__Records for processing__.
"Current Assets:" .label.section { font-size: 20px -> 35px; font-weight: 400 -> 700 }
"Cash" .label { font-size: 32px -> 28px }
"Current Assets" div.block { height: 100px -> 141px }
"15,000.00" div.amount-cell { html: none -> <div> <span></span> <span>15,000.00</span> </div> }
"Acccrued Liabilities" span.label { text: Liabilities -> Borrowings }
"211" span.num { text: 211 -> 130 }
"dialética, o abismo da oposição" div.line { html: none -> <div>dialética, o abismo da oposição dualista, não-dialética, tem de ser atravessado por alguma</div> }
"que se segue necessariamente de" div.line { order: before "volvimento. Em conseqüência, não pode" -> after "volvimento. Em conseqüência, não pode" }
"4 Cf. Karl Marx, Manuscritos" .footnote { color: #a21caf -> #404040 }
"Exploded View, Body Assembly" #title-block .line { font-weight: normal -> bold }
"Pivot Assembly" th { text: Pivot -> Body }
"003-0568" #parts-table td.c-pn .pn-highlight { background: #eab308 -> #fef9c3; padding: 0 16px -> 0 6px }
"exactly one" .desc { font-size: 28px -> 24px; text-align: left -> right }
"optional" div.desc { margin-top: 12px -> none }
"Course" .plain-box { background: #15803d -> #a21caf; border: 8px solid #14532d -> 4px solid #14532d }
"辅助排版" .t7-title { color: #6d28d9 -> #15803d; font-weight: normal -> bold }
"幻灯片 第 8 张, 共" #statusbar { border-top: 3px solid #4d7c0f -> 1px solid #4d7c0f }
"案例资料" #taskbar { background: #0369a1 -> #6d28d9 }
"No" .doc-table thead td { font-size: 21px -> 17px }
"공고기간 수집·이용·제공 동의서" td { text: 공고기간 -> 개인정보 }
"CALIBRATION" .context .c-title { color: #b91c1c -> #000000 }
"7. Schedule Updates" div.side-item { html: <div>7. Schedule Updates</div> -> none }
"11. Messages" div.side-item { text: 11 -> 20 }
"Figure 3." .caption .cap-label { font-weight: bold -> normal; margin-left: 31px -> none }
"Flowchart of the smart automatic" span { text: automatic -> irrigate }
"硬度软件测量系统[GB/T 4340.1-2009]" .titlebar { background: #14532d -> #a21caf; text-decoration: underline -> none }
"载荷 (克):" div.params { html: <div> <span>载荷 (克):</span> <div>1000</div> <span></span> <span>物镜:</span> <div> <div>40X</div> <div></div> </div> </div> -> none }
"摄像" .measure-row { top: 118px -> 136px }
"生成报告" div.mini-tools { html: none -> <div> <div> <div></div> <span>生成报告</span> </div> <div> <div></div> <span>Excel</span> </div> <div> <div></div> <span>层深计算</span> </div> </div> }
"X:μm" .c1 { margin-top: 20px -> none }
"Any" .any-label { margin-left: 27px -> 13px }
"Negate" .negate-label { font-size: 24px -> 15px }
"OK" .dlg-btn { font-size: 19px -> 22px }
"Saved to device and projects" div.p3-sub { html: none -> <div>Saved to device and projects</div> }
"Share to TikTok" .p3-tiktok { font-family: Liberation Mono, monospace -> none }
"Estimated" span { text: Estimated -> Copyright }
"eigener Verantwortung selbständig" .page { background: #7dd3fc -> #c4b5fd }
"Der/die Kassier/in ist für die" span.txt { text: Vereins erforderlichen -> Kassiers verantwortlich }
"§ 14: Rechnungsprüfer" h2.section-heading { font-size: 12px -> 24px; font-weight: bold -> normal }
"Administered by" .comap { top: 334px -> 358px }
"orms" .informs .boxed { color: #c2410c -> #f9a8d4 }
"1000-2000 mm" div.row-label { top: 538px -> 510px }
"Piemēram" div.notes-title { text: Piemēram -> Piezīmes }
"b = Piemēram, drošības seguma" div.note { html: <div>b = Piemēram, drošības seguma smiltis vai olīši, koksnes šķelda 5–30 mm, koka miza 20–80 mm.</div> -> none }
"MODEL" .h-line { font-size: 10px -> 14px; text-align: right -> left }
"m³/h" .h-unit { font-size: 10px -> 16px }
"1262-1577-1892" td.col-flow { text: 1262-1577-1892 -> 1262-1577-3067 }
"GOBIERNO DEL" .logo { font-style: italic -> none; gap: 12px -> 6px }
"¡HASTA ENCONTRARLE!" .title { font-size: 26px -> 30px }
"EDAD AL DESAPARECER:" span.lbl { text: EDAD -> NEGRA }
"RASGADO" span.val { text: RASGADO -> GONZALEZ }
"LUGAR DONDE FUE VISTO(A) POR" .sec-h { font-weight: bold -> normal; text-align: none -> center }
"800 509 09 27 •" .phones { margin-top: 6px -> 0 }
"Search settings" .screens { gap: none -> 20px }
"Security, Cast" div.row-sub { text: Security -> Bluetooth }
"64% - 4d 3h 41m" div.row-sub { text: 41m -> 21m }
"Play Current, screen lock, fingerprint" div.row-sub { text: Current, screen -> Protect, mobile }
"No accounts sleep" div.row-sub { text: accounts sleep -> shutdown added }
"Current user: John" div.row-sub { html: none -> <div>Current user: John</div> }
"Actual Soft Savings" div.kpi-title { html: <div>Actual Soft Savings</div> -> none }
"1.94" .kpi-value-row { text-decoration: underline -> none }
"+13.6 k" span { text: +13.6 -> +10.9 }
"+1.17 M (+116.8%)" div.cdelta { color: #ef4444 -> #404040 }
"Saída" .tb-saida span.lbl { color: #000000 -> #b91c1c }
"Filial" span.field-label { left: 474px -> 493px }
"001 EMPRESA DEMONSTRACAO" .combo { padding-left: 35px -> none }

__Prompt__. Both the line containing "border-top: 3px solid" and the line containing "top: 118px ->" belong in the answer. Print them and every line above that falls between them exactly, and no others.

__Solution for this exercise__.
"幻灯片 第 8 张, 共" #statusbar { border-top: 3px solid #4d7c0f -> 1px solid #4d7c0f }
"案例资料" #taskbar { background: #0369a1 -> #6d28d9 }
"No" .doc-table thead td { font-size: 21px -> 17px }
"공고기간 수집·이용·제공 동의서" td { text: 공고기간 -> 개인정보 }
"CALIBRATION" .context .c-title { color: #b91c1c -> #000000 }
"7. Schedule Updates" div.side-item { html: <div>7. Schedule Updates</div> -> none }
"11. Messages" div.side-item { text: 11 -> 20 }
"Figure 3." .caption .cap-label { font-weight: bold -> normal; margin-left: 31px -> none }
"Flowchart of the smart automatic" span { text: automatic -> irrigate }
"硬度软件测量系统[GB/T 4340.1-2009]" .titlebar { background: #14532d -> #a21caf; text-decoration: underline -> none }
"载荷 (克):" div.params { html: <div> <span>载荷 (克):</span> <div>1000</div> <span></span> <span>物镜:</span> <div> <div>40X</div> <div></div> </div> </div> -> none }
"摄像" .measure-row { top: 118px -> 136px }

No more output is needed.